START The data
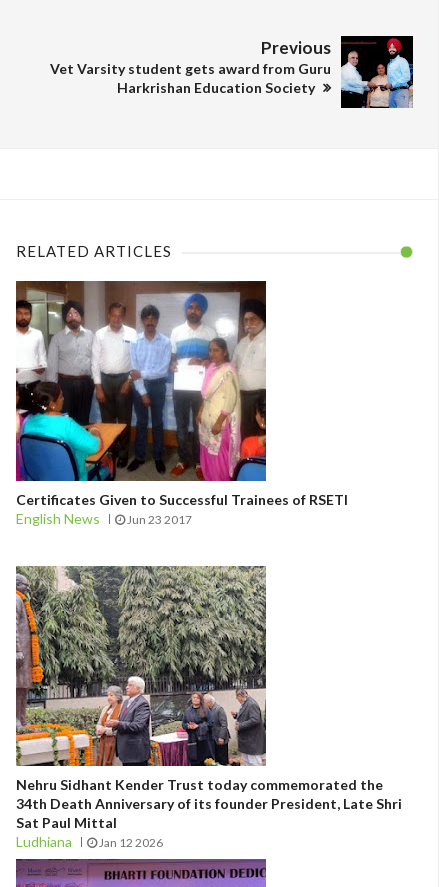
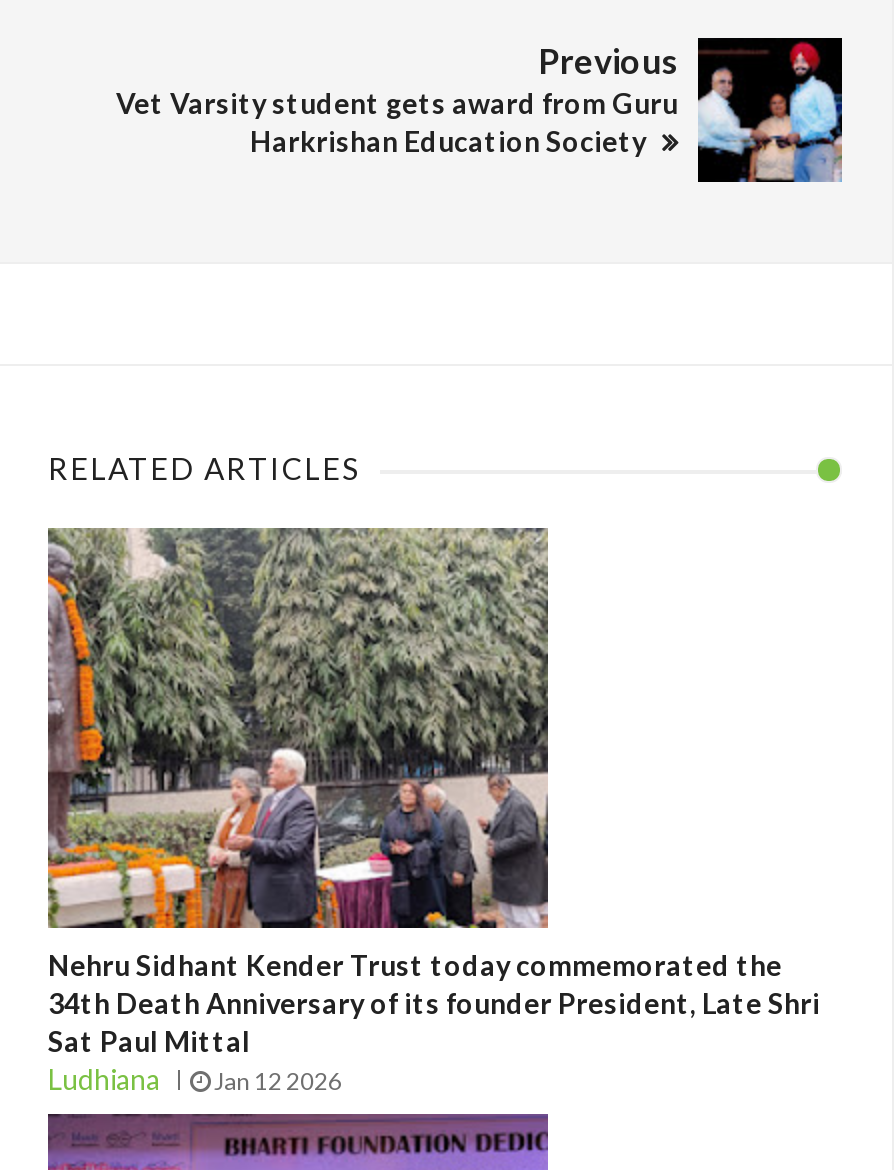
- [image]
- Certificates Given to Successful Trainees of RSETI
- English News
- Jun 23 2017
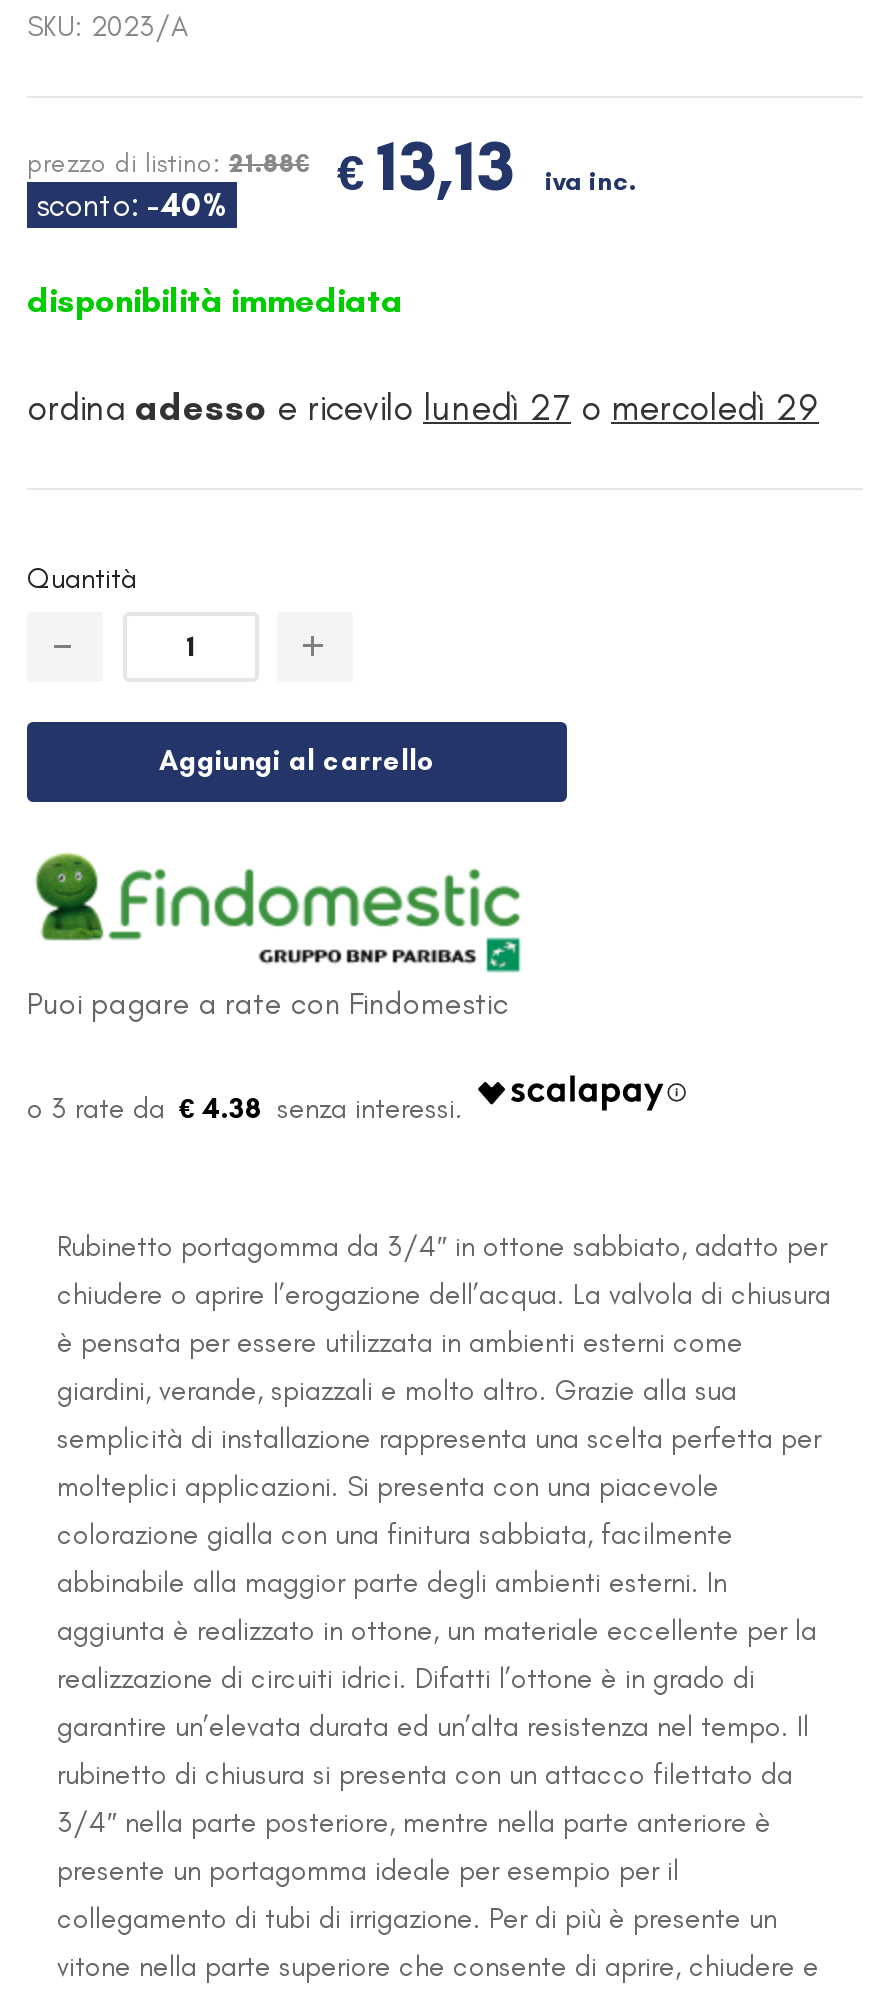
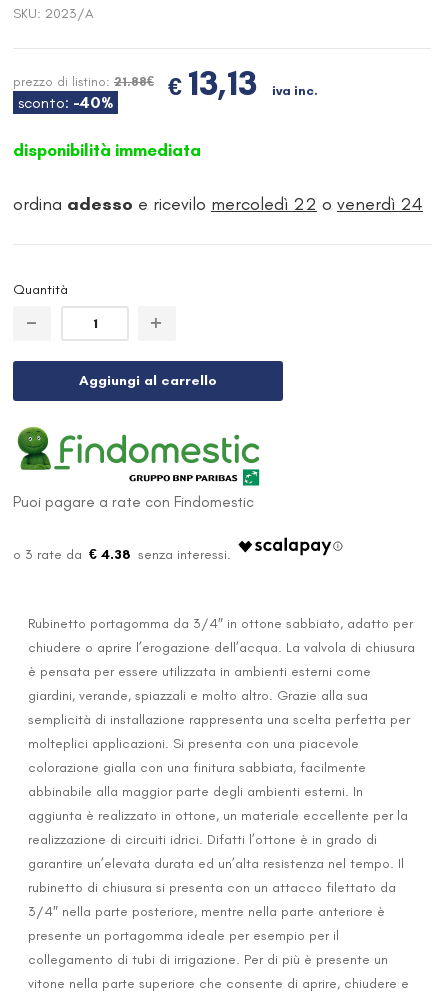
- ordina adesso e ricevilo lunedì 27 o mercoledì 29
+ ordina adesso e ricevilo mercoledì 22 o venerdì 24
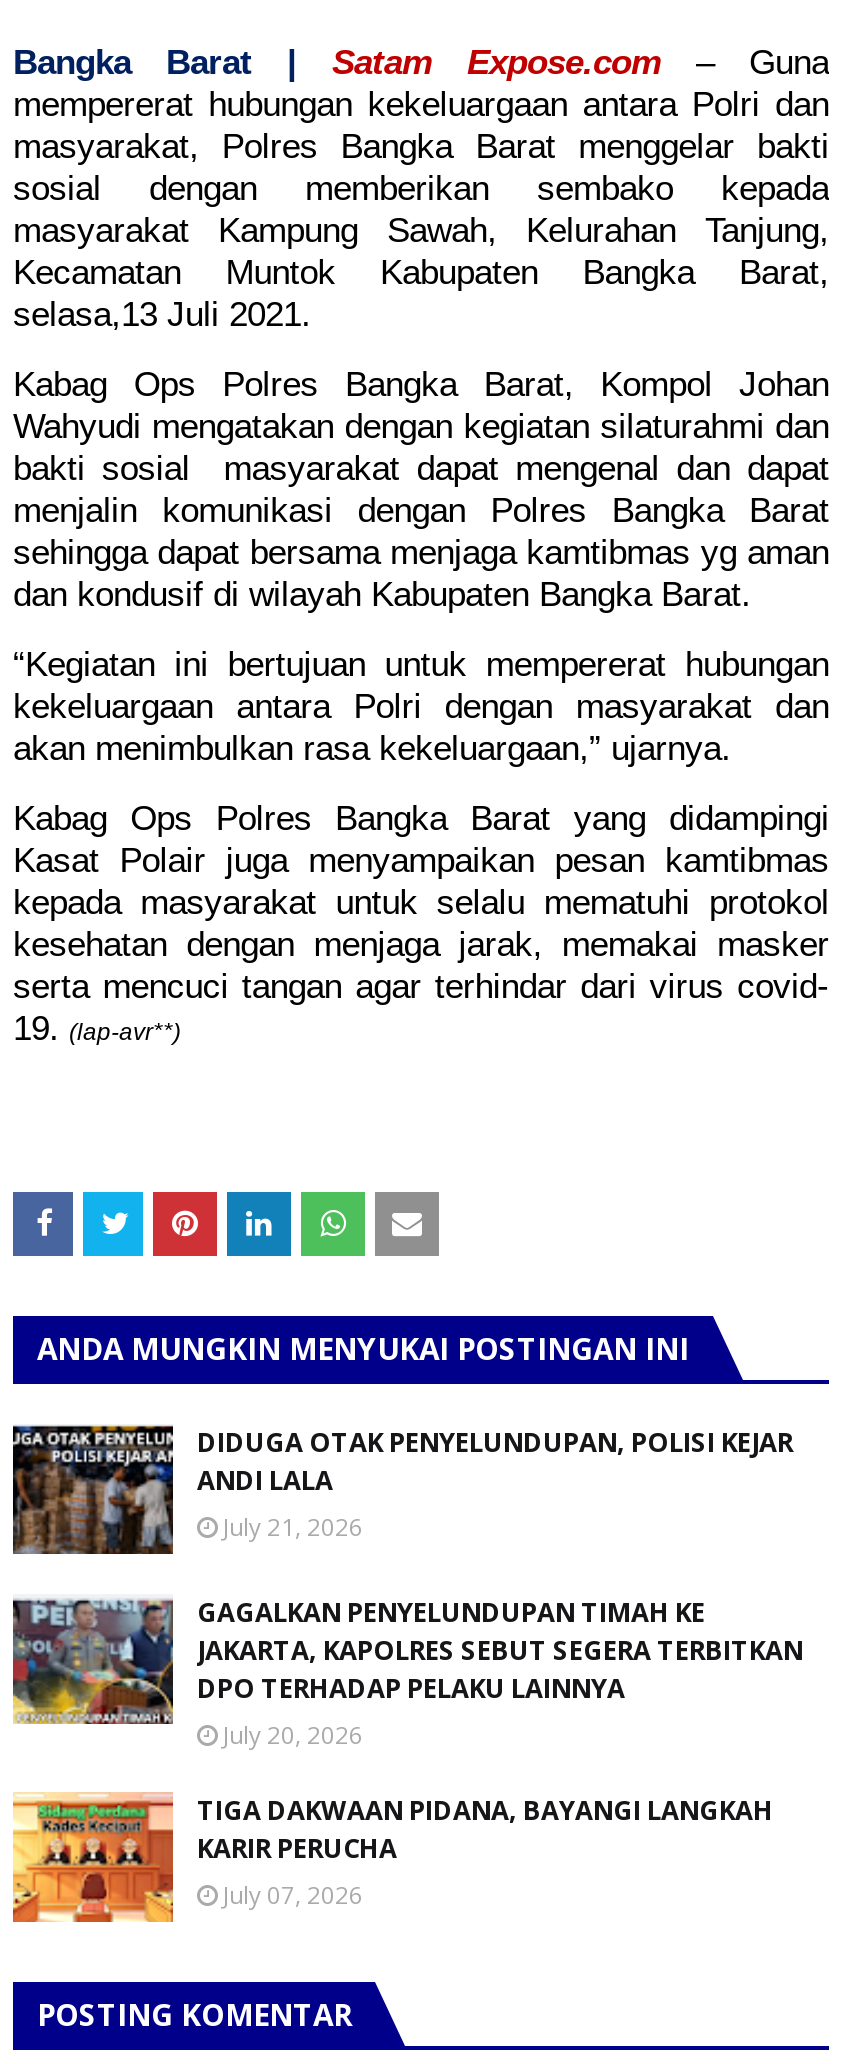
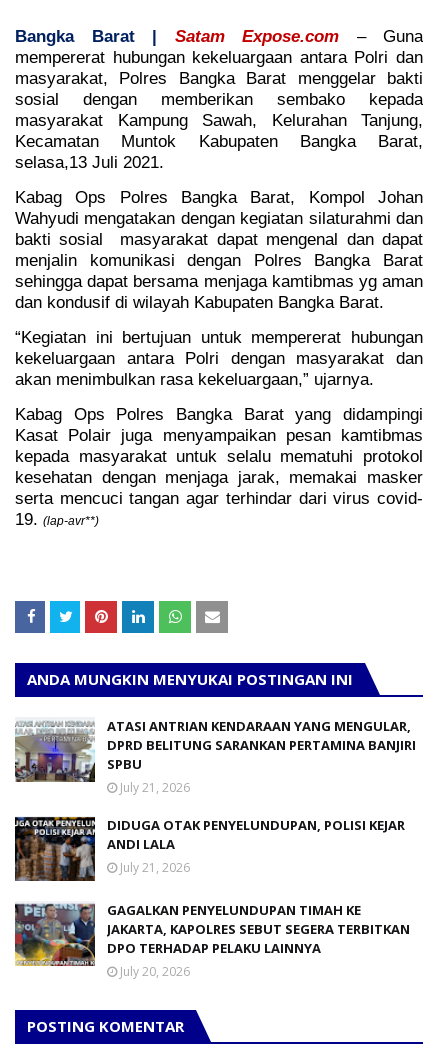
+ [image]
+ ATASI ANTRIAN KENDARAAN YANG MENGULAR,
+ DPRD BELITUNG SARANKAN PERTAMINA BANJIRI
+ SPBU
+ July 21, 2026

moved down: [image] | DIDUGA OTAK PENYELUNDUPAN, POLISI KEJAR | ANDI LALA | July 21, 2026 | GAGALKAN PENYELUNDUPAN TIMAH KE | JAKARTA, KAPOLRES SEBUT SEGERA TERBITKAN | DPO TERHADAP PELAKU LAINNYA | July 20, 2026

- [image]
- TIGA DAKWAAN PIDANA, BAYANGI LANGKAH
- KARIR PERUCHA
- July 07, 2026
END The data
- Exercise objective
Leave out the pictures. Transcribe the rest of the listing above exactly.

- Response box
- [image]
- Certificates Given to Successful Trainees of RSETI
- English News
- Jun 23 2017
- ordina adesso e ricevilo lunedì 27 o mercoledì 29
+ ordina adesso e ricevilo mercoledì 22 o venerdì 24
+ [image]
+ ATASI ANTRIAN KENDARAAN YANG MENGULAR,
+ DPRD BELITUNG SARANKAN PERTAMINA BANJIRI
+ SPBU
+ July 21, 2026

moved down: [image] | DIDUGA OTAK PENYELUNDUPAN, POLISI KEJAR | ANDI LALA | July 21, 2026 | GAGALKAN PENYELUNDUPAN TIMAH KE | JAKARTA, KAPOLRES SEBUT SEGERA TERBITKAN | DPO TERHADAP PELAKU LAINNYA | July 20, 2026

- [image]
- TIGA DAKWAAN PIDANA, BAYANGI LANGKAH
- KARIR PERUCHA
- July 07, 2026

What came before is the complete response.